Friday Reading S13E12

Friday Reading is a weekly series of recommended reads from the Guardian’s Martin Belam, covering journalism, media and technology, and other interesting nerdy things he found on the internet this week. It is now in its thirteenth season. Sign up here.

"'I have had so many conversations with people who want to do a thing or make a thing, but don’t have a good reason why,' she said. 'And I think that continues to be the driving force in technology for different reasons now than then, but for one reason that is exactly the same as then, and that’s money.'"

Fantastic interview with the brilliant Louisa Heinrich by Meira Gebel: "The UX Pioneer – Louisa Heinrich’s quest to humanize tech"

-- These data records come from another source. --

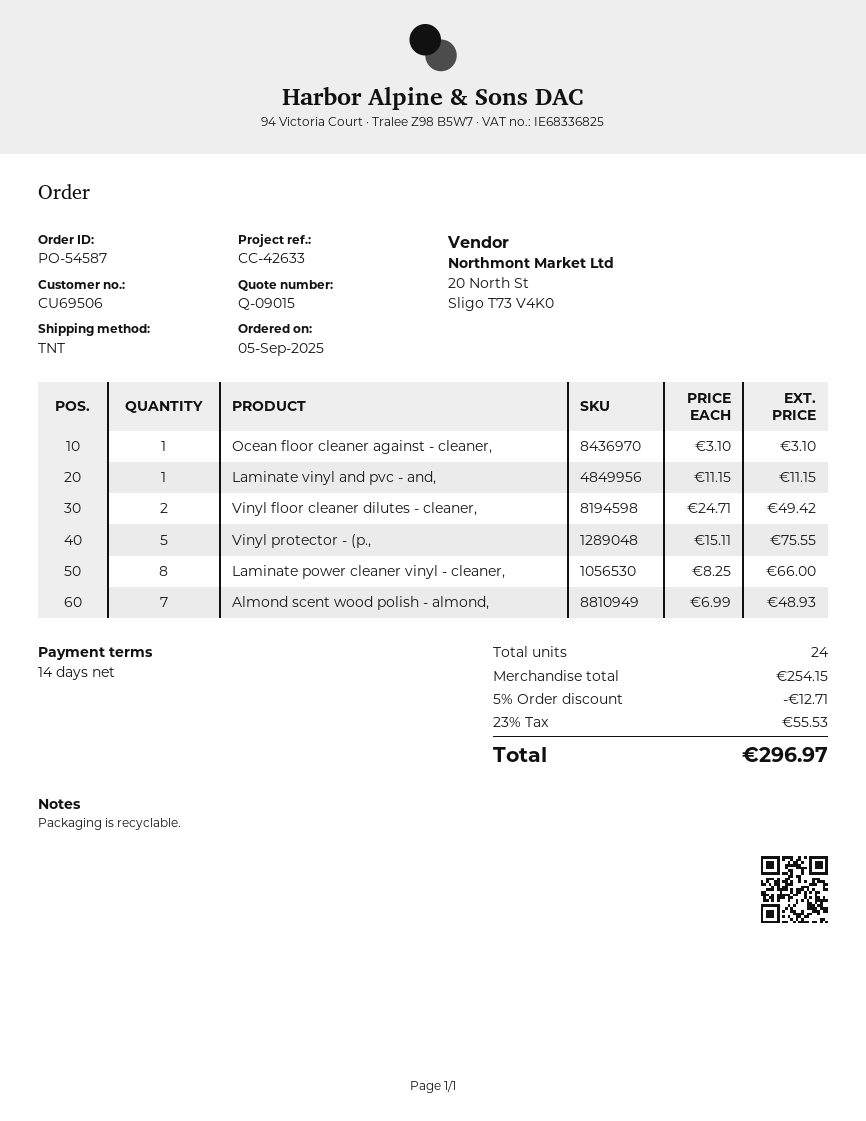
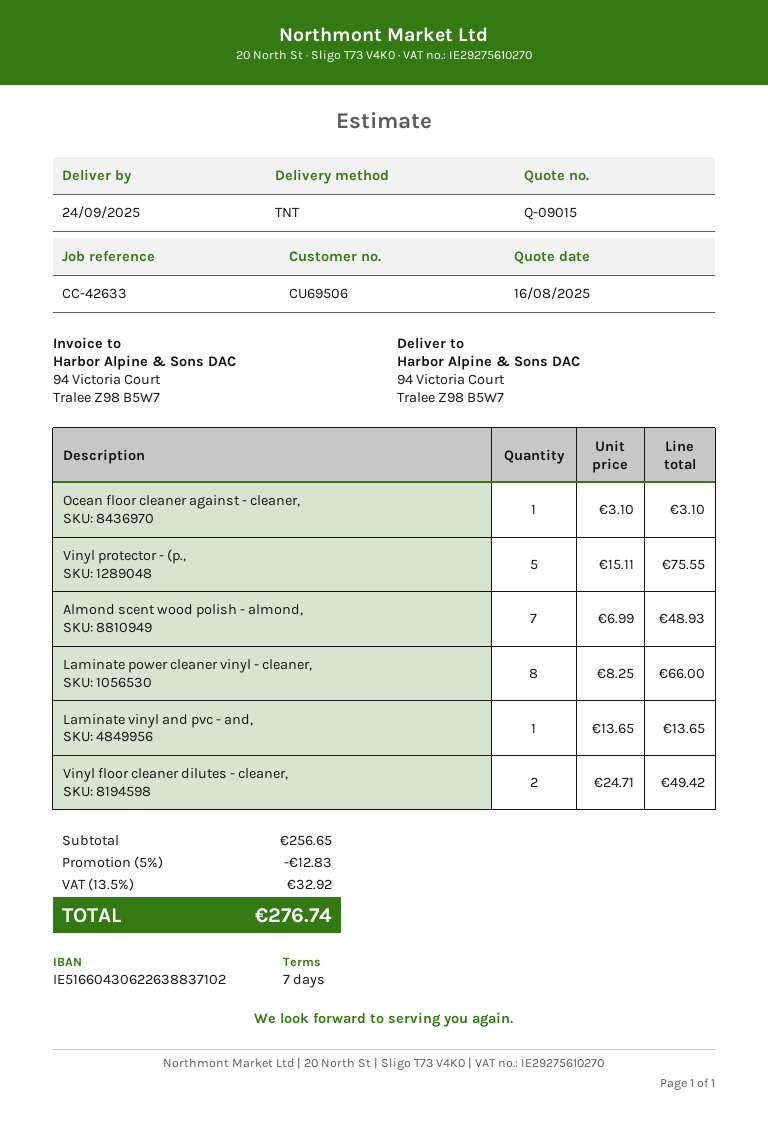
payment terms: 14 days -> 7 days
Laminate vinyl and pvc - and,: 1 x 11.15 = 11.15 -> 1 x 13.65 = 13.65
subtotal: 254.15 -> 256.65
discount: 5% = 12.71 -> 5% = 12.83
tax: 23% = 55.53 -> 13.5% = 32.92
total: 296.97 -> 276.74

There's some interesting stuff about my day job here:

"The Guardian said February 2022 was its fifth-biggest ever month for page views. Its daily Ukraine live blog consistently saw two million views per day and a comment piece about why Putin had 'already lost this war' by historian Yuval Noah Harari four days after the invasion began became its most-read opinion article ever."

Interest and attention has definitely softened, as you'd expect as you move from a breaking news situation to a drawn-out engagement, but the live blogs are still easily clearing seven-figure page views each day. No pressure then.

"Unprecedented reader interest in Ukraine as publishers shift to covering longer war" – Andrew Kersley, Press Gazette

"Having good equipment and good doctrine reveals little about how an army will perform in a war. To predict that, you must analyze not only its equipment and doctrine but also its ability to undertake complex operations, its unglamorous but crucial logistical needs and structure, and the commitment of its soldiers to fight and die in the specific war being waged. Most important, you have to think about how it will perform when a competent enemy fires back. As Mike Tyson so eloquently put it, 'Everyone has a plan until they are punched in the mouth.'"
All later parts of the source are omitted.